■ Activity:
Read the data line by line and say how many lines contain the string "delivery", giving the number alone.

■ Records for processing:
=-=-=
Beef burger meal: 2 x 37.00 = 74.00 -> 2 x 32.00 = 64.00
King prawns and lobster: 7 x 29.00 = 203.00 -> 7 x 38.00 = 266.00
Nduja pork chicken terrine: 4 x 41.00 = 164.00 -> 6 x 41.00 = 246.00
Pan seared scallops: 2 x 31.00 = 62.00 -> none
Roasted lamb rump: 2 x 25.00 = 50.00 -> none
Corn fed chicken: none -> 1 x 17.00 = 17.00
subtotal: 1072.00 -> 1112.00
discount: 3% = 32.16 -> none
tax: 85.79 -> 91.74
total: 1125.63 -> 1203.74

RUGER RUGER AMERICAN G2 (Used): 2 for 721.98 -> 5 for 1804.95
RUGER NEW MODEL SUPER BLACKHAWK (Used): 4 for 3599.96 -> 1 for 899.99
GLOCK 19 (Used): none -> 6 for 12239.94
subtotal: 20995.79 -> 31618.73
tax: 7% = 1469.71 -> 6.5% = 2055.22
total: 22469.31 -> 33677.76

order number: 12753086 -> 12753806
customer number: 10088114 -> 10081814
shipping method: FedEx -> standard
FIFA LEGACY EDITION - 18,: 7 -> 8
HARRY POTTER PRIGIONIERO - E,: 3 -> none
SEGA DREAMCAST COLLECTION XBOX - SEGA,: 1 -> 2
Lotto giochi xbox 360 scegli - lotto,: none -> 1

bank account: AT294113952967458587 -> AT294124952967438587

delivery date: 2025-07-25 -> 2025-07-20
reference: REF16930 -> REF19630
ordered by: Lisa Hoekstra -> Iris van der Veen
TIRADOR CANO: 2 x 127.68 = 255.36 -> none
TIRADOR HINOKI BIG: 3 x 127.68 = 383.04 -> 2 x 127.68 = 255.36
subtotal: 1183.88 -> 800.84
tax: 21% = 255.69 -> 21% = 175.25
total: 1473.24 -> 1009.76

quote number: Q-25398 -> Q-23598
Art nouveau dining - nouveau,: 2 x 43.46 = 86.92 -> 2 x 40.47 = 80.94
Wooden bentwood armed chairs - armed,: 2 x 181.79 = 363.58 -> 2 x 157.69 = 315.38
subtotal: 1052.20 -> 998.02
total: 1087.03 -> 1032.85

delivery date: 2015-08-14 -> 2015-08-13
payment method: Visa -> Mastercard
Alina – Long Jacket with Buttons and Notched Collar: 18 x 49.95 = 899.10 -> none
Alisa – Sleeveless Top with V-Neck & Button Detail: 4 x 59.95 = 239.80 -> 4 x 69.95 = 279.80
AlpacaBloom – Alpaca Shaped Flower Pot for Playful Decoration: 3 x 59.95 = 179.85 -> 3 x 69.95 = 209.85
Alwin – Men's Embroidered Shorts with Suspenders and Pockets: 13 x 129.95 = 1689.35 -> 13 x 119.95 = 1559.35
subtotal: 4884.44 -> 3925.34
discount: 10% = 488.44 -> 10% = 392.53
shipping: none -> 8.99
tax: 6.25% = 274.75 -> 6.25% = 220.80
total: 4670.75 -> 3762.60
=-=-=
■ Final answer:
2